创建没有变量的新对象数组 [英] Creating array of new Object with no variable

问题描述

我是一名主要学习 Java 的学生.

I'm a student studying mostly Java.

我对面向对象编程了解得越多，我发现自己创建的新对象数组就越多:

The more I learn about object oriented programming the more I find myself creating arrays of new objects:

ArrayList<kitten> sackOfKittens = new ArrayList<kitten>();
String[] kittenNames = new String[10]; 
//fill kittenNames with cute strings like "flufftown" and "Indie Rocker"

for(int i = 0; i < 10; i++) {
    sackOfKittens.get(i) = new Kitten(kittenNames[i]);
}

这让我觉得很有趣，因为现在我有所有这些小猫，我显然要用它们做一些事情，但没有直接引用它们，或者无论如何我都没有命名变量.

This feels funny to me because now I have all these kittens that I'm clearly going to do something with and there's no direct reference to them, or no variable that I named anyway.

我是否只需要习惯 flufftown 甚至 kitten1 已经消失但 sackOfKittens.get(1) 是等效的想法?

Do I just need to get used to the idea that flufftown or even kitten1 is gone but sackOfKittens.get(1) is equivalent?

把它写出来更有意义.

我猜一个人只是在 Kitten 类中编写方法来完成所有混乱的工作，仅此而已.

I guess a person just writes methods in the Kitten class to do all the messy and that's that.

我错过了什么吗?

推荐答案

您需要放弃必须为您创建的每个对象分配一个符号的想法.符号(变量名)是在编译时定义的，但您可以编写在运行时创建任意数量对象的程序，而无需事先知道如何调用它们.
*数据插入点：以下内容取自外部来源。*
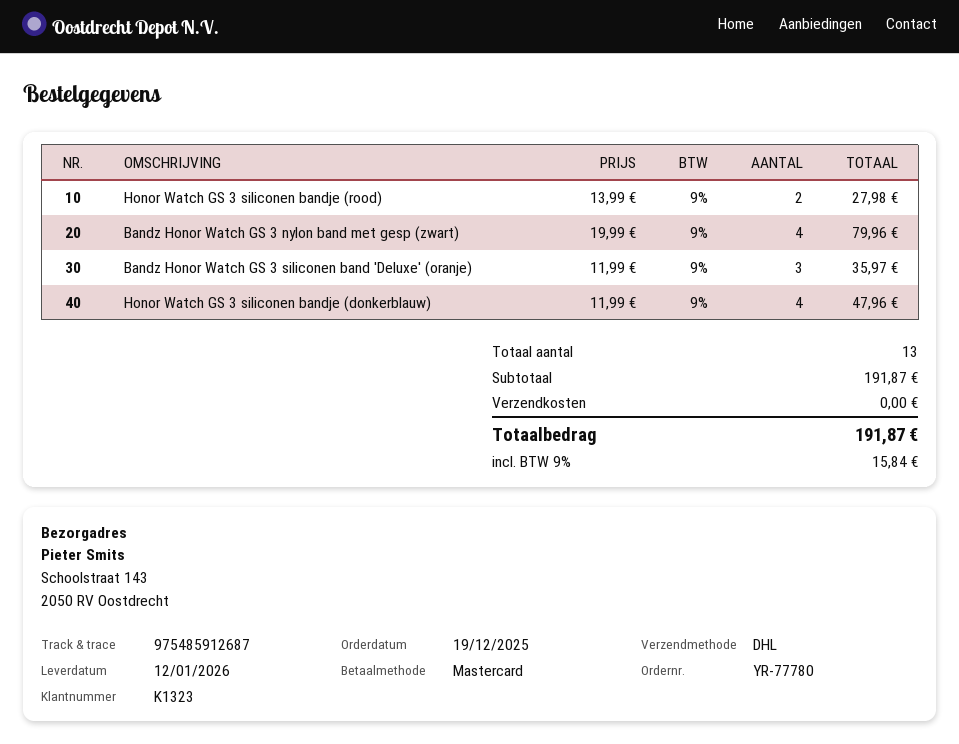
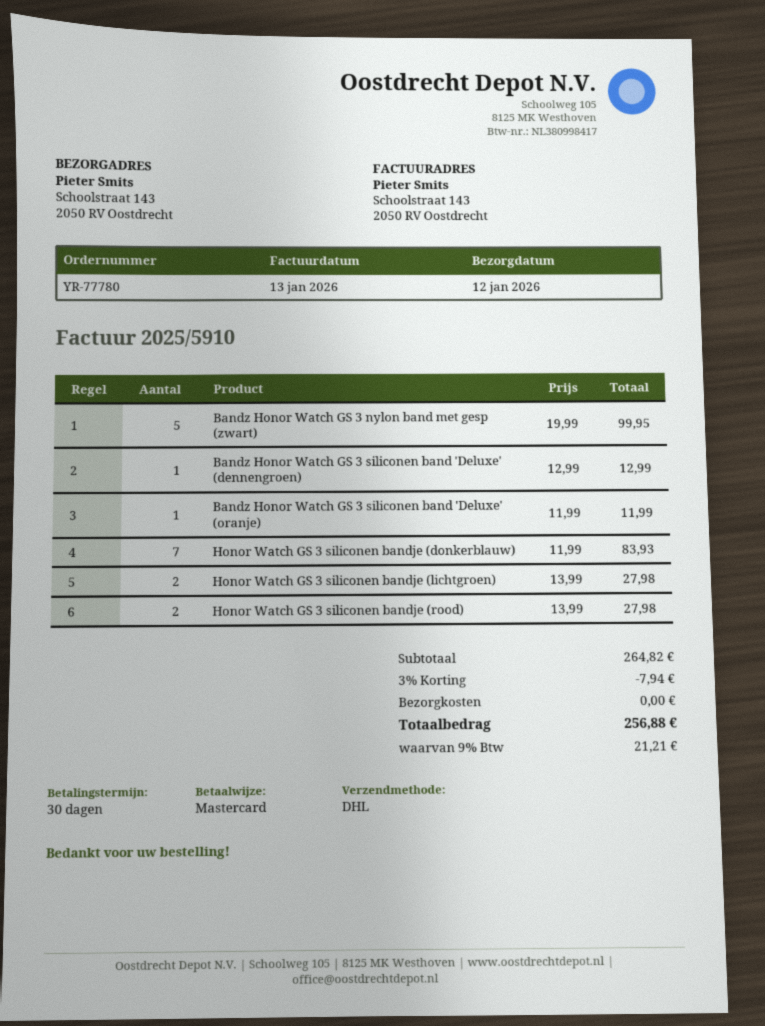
Bandz Honor Watch GS 3 nylon band met gesp (zwart): 4 x 19.99 = 79.96 -> 5 x 19.99 = 99.95
Bandz Honor Watch GS 3 siliconen band 'Deluxe' (oranje): 3 x 11.99 = 35.97 -> 1 x 11.99 = 11.99
Honor Watch GS 3 siliconen bandje (donkerblauw): 4 x 11.99 = 47.96 -> 7 x 11.99 = 83.93
Bandz Honor Watch GS 3 siliconen band 'Deluxe' (dennengroen): none -> 1 x 12.99 = 12.99
Honor Watch GS 3 siliconen bandje (lichtgroen): none -> 2 x 13.99 = 27.98
subtotal: 191.87 -> 264.82
discount: none -> 3% = 7.94
tax: 9% = 15.84 -> 9% = 21.21
total: 191.87 -> 256.88

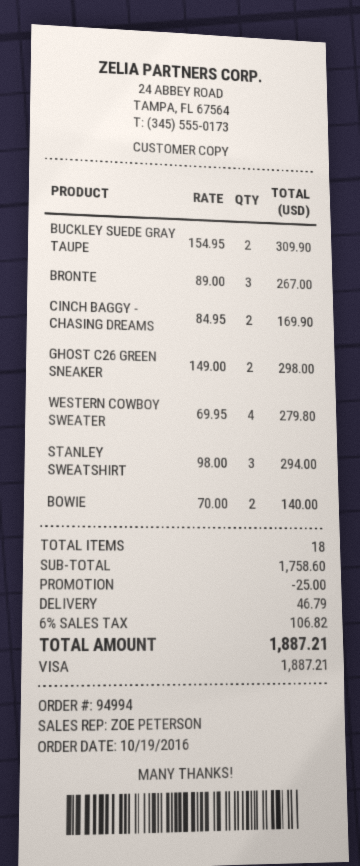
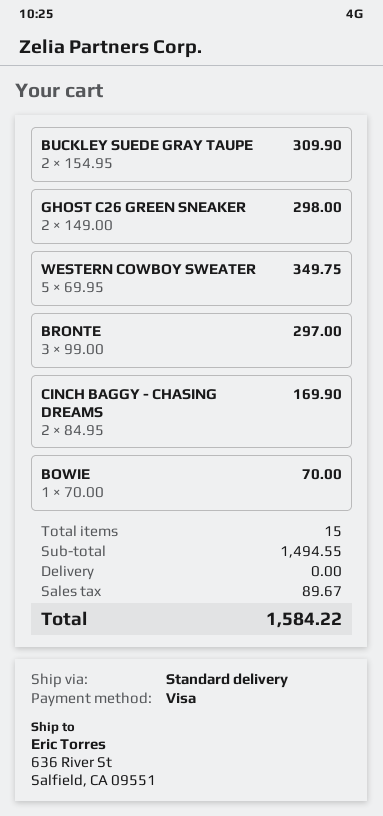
BRONTE: 3 x 89.00 = 267.00 -> 3 x 99.00 = 297.00
WESTERN COWBOY SWEATER: 4 x 69.95 = 279.80 -> 5 x 69.95 = 349.75
STANLEY SWEATSHIRT: 3 x 98.00 = 294.00 -> none
BOWIE: 2 x 70.00 = 140.00 -> 1 x 70.00 = 70.00
total quantity: 18 -> 15
subtotal: 1758.60 -> 1494.55
discount: 25.00 -> none
shipping: 46.79 -> 0.00
tax: 106.82 -> 89.67
total: 1887.21 -> 1584.22

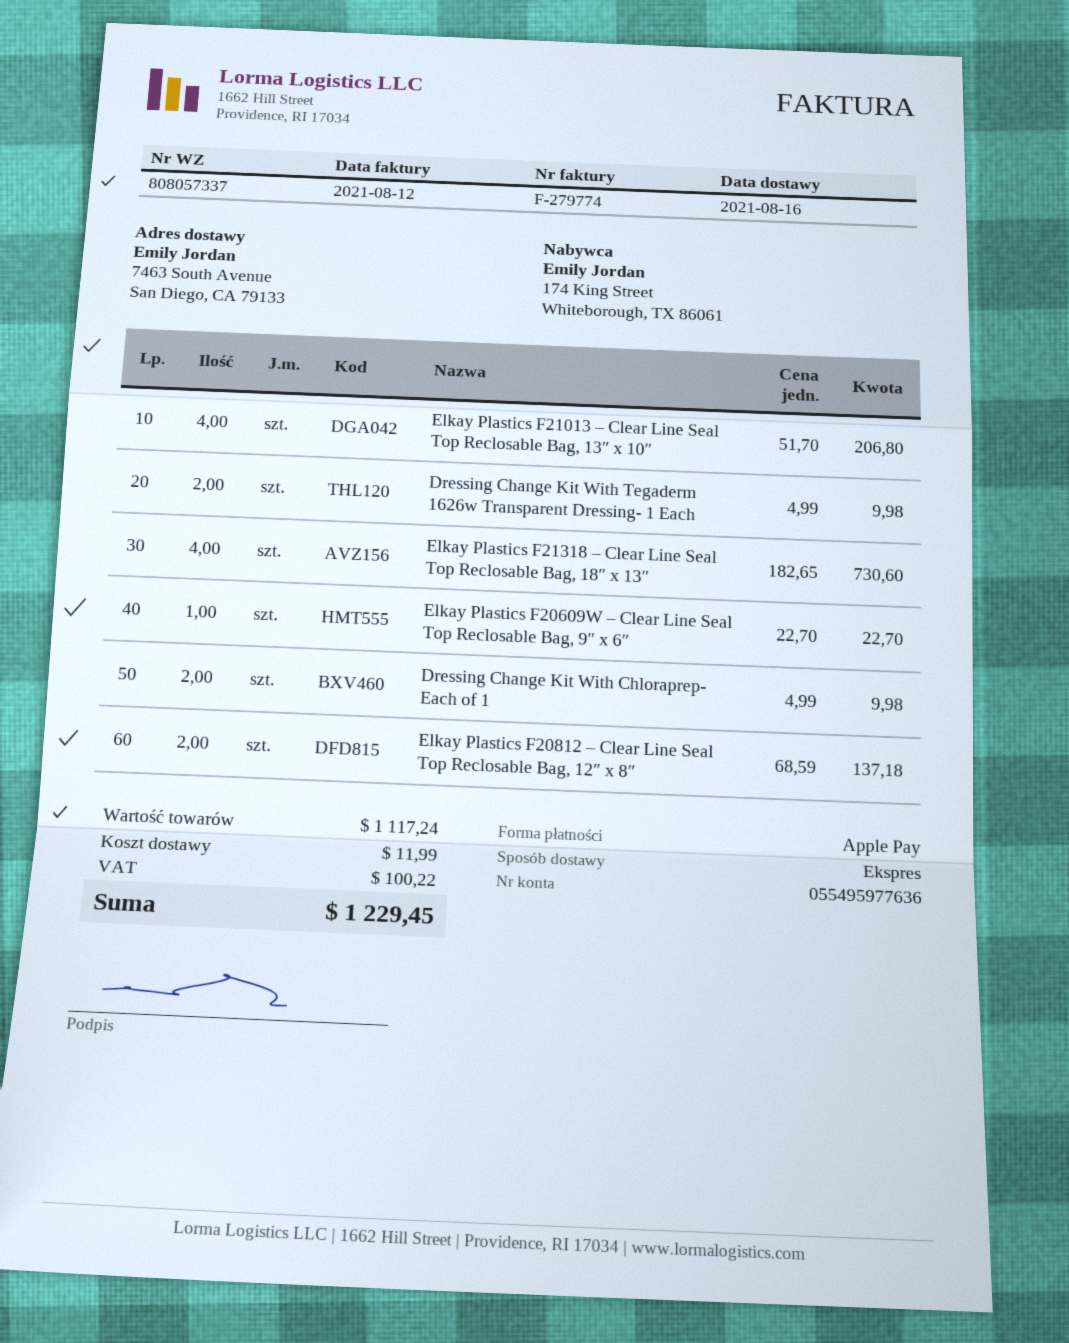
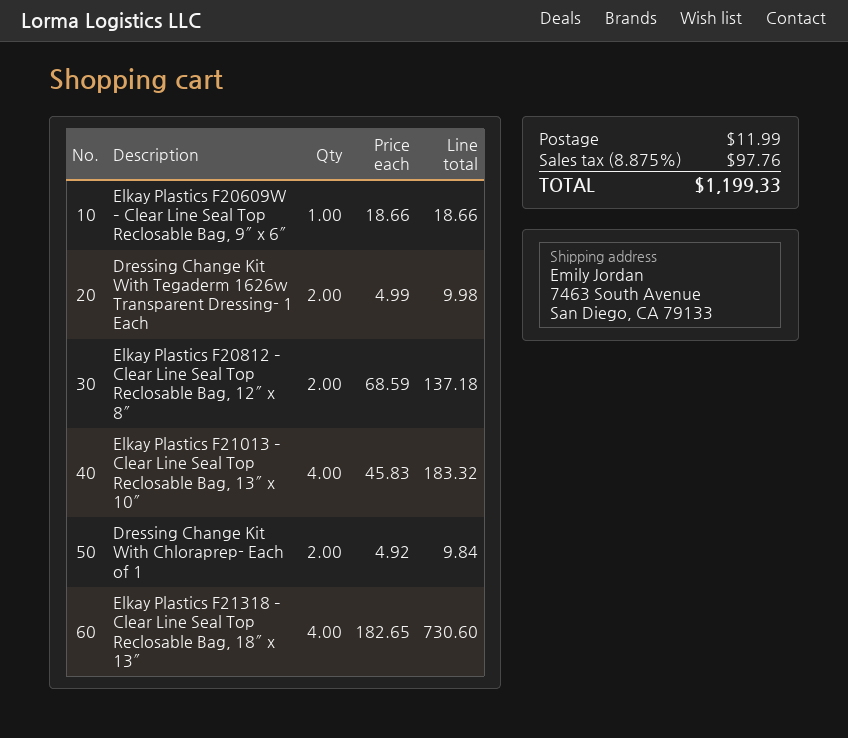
Elkay Plastics F21013 – Clear Line Seal Top Reclosable Bag, 13″ x 10″: 4 x 51.70 = 206.80 -> 4 x 45.83 = 183.32
Elkay Plastics F20609W – Clear Line Seal Top Reclosable Bag, 9″ x 6″: 1 x 22.70 = 22.70 -> 1 x 18.66 = 18.66
Dressing Change Kit With Chloraprep- Each of 1: 2 x 4.99 = 9.98 -> 2 x 4.92 = 9.84
tax: 100.22 -> 97.76
total: 1229.45 -> 1199.33

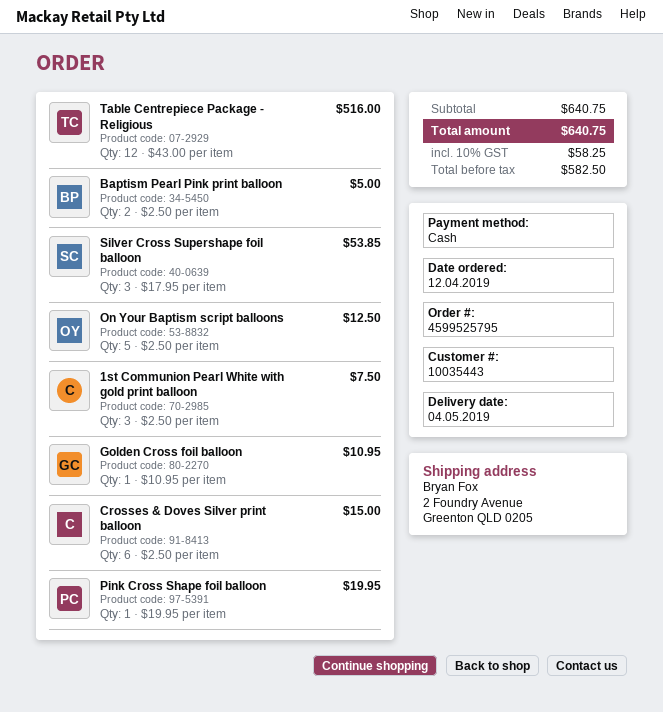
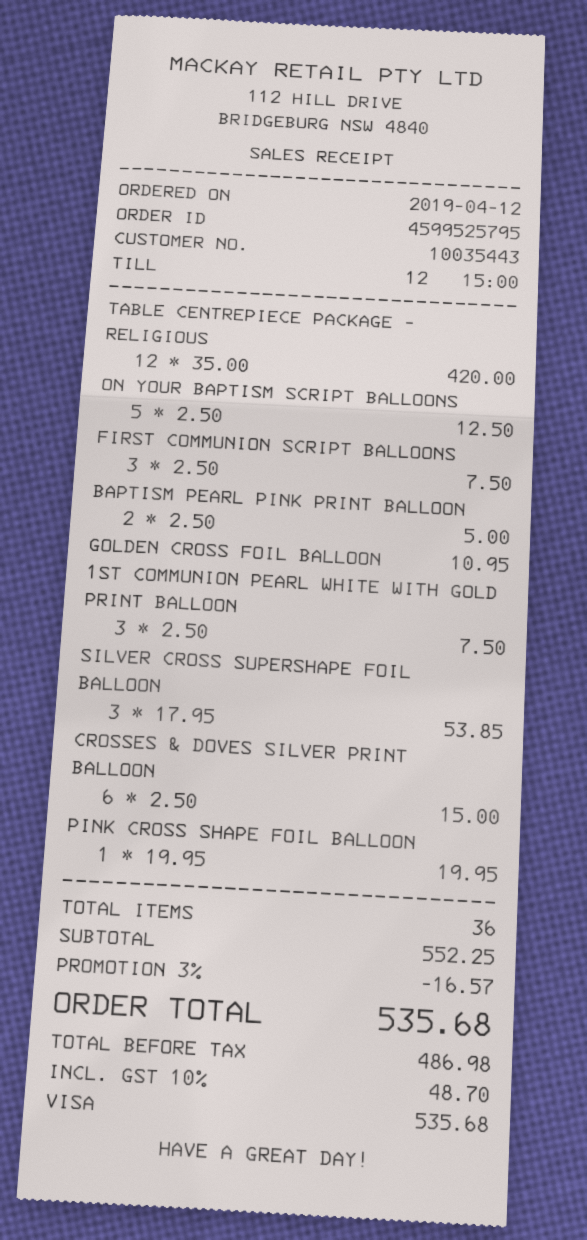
payment method: cash -> Visa
Table Centrepiece Package - Religious: 12 x 43.00 = 516.00 -> 12 x 35.00 = 420.00
FIRST COMMUNION SCRIPT BALLOONS: none -> 3 x 2.50 = 7.50
subtotal: 640.75 -> 552.25
discount: none -> 3% = 16.57
net: 582.50 -> 486.98
tax: 10% = 58.25 -> 10% = 48.70
total: 640.75 -> 535.68

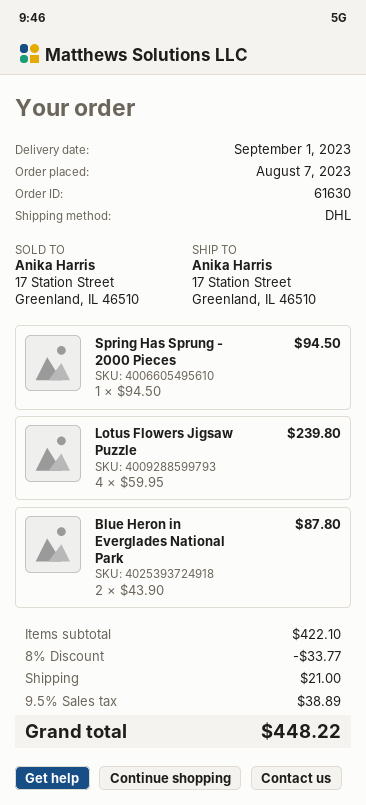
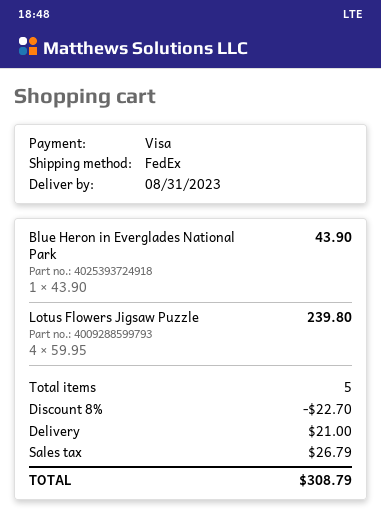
delivery date: 2023-09-01 -> 2023-08-31
shipping method: DHL -> FedEx
Spring Has Sprung - 2000 Pieces: 1 x 94.50 = 94.50 -> none
Blue Heron in Everglades National Park: 2 x 43.90 = 87.80 -> 1 x 43.90 = 43.90
discount: 8% = 33.77 -> 8% = 22.70
tax: 38.89 -> 26.79
total: 448.22 -> 308.79

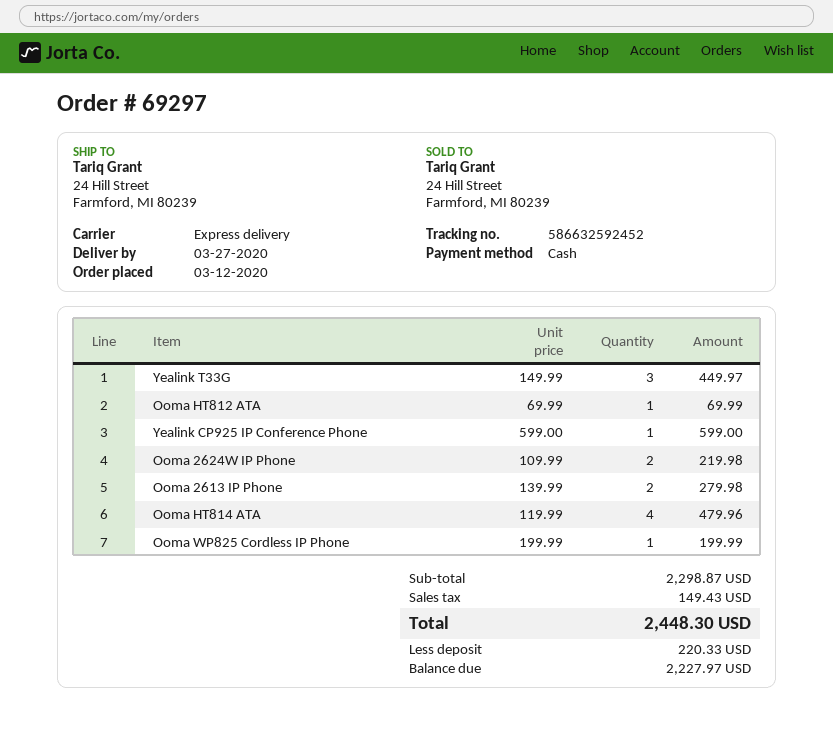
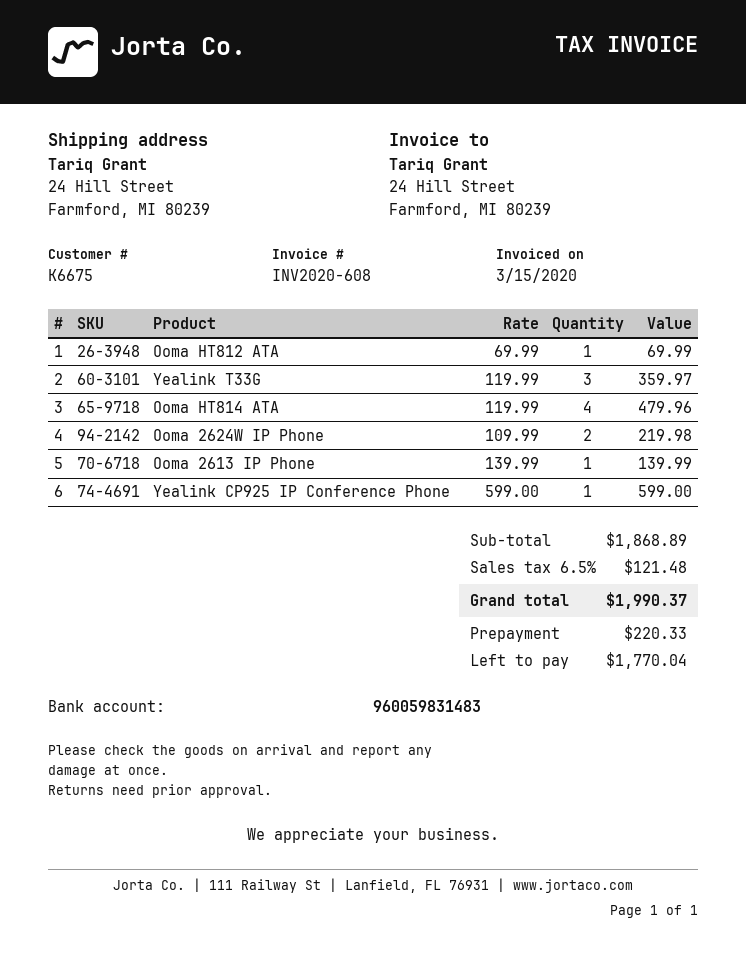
Yealink T33G: 3 x 149.99 = 449.97 -> 3 x 119.99 = 359.97
Ooma 2613 IP Phone: 2 x 139.99 = 279.98 -> 1 x 139.99 = 139.99
Ooma WP825 Cordless IP Phone: 1 x 199.99 = 199.99 -> none
subtotal: 2298.87 -> 1868.89
tax: 149.43 -> 121.48
total: 2448.30 -> 1990.37
balance: 2227.97 -> 1770.04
You need to let go of the idea that you must assign a symbol to every object you create. Symbols (variable names) are defined at compilation time, but you can write programs that create an arbitrary number of objects at runtime, without you knowing what to call them in advance.

考虑public static void main(String[] args).您将如何处理为 args 中的每个 String 提供变量名称?你可以试着聪明一点，提前布置一堆变量:

Consider public static void main(String[] args). How would you handle giving a variable name to every String in args? You could try to be smart and lay out a bunch of variables in advance:

public static void main(String[] args) {
    String s1 = (args.length > 0) ? args[0] : null;
    String s2 = (args.length > 1) ? args[1] : null;
    String s3 = (args.length > 2) ? args[2] : null;
    String s4 = (args.length > 3) ? args[3] : null;
    String s5 = (args.length > 4) ? args[4] : null;
}

但如果遇到更多的情况，你会怎么做?如果您需要支持数千个可能的命令行参数怎么办?当然，你不可能提前预测到这一点.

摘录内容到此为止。